Copper Clad Pans
Copper-clad pans are made of a copper core that is sheathed in a different metal, usually stainless steel. These pans are considered reasonably safe because the copper heats up to a high temperature and generally does not harbor bacteria. Copper is toxic unless taken in minute amounts, but the stainless steel sheath protects food from tainting. Take care when scrubbing copper-clad pots so that the steel coating is not damaged to reveal any copper.
Enamel-coated pans, also known as French casseroles, are made of cast iron, coated with white porcelain. Regular cast iron pans have been found to leach some iron into food and the enamel coating alleviates this problem.
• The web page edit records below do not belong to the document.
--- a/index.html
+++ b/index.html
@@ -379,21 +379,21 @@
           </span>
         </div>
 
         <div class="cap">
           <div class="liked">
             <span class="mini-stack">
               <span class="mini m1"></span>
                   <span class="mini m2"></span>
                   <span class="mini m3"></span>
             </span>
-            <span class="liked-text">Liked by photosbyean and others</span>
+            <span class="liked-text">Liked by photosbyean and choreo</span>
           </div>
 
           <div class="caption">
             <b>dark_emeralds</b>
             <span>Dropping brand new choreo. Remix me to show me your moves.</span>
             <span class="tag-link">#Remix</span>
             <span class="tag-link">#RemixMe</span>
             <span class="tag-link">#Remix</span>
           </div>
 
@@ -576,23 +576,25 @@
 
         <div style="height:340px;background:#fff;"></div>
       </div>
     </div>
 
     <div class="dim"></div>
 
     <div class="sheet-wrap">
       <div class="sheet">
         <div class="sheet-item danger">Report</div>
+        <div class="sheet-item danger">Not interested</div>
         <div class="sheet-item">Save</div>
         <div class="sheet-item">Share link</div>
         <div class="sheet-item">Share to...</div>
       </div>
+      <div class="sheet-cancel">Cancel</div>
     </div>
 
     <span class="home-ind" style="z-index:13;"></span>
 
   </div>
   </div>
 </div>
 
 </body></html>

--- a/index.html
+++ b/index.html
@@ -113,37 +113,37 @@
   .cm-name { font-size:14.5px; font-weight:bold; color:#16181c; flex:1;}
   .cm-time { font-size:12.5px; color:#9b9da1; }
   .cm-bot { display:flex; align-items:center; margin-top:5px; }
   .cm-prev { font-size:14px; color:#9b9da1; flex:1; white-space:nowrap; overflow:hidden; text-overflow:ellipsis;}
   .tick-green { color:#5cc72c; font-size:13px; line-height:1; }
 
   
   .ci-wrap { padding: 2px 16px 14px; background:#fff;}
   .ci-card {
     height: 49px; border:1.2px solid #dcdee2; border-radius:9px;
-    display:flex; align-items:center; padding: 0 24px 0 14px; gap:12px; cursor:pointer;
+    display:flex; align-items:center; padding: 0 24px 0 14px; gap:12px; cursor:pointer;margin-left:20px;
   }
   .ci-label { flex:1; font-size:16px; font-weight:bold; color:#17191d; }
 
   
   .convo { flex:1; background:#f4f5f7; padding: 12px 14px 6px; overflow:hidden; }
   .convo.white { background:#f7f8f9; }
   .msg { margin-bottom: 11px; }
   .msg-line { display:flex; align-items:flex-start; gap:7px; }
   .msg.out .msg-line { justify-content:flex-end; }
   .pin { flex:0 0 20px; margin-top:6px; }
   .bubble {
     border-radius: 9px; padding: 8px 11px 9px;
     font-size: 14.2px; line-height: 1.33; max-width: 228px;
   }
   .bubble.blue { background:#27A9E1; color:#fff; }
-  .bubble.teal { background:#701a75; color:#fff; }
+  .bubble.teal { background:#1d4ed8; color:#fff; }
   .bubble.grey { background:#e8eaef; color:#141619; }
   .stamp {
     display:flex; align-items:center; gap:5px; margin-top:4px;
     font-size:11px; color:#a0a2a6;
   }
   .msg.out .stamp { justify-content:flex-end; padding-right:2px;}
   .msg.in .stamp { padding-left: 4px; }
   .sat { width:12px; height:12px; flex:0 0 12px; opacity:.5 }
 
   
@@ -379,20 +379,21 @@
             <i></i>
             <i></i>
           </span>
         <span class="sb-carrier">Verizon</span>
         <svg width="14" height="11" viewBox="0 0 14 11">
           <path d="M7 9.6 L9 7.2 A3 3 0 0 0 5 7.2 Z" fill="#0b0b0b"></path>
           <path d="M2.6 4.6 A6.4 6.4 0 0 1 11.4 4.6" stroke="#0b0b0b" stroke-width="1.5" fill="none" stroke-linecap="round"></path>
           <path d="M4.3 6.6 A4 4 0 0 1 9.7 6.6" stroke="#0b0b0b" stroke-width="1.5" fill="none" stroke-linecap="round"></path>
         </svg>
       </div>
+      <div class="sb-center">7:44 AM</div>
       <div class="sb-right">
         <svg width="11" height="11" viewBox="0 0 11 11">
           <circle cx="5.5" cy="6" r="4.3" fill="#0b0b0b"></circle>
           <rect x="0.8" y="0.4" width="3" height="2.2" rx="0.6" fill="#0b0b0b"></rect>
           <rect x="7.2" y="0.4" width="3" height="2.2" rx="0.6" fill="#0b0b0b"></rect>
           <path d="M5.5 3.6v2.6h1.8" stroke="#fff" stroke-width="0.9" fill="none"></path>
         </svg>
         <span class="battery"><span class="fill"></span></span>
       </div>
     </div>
As with the copper-clad pots, you must be careful not to chip or crack the coating on the pan, so that the iron is not exposed. The higher priced your enamel cookware is, the less likely it is to scratch or chip.
Stainless steel is not as ideal as its copper-clad cousin, but it is a less expensive and relatively safe choice. Stainless steel can leach nickel, but because steel is relatively inert, only a very small amount of nickel can be transferred to your food, and the alloy is not particularly harmful to humans in trace amounts. There are concerns about steel scratching and holding on to bacteria, so be careful not to scour steel pans with abrasive cleaners or brushes.
Regular aluminum pans can leach metal, especially if they are damaged, but anodized aluminum pans are much safer. Anodized aluminum pans are made by a process in which they are submerged in an acidic solution which is then exposed to an electric current. As a result, the aluminum is coated in a thin layer of aluminum oxide. The process reduces the alloy that is leached onto food and also makes the pan resistant to scratches and dents that cause bacteria problems.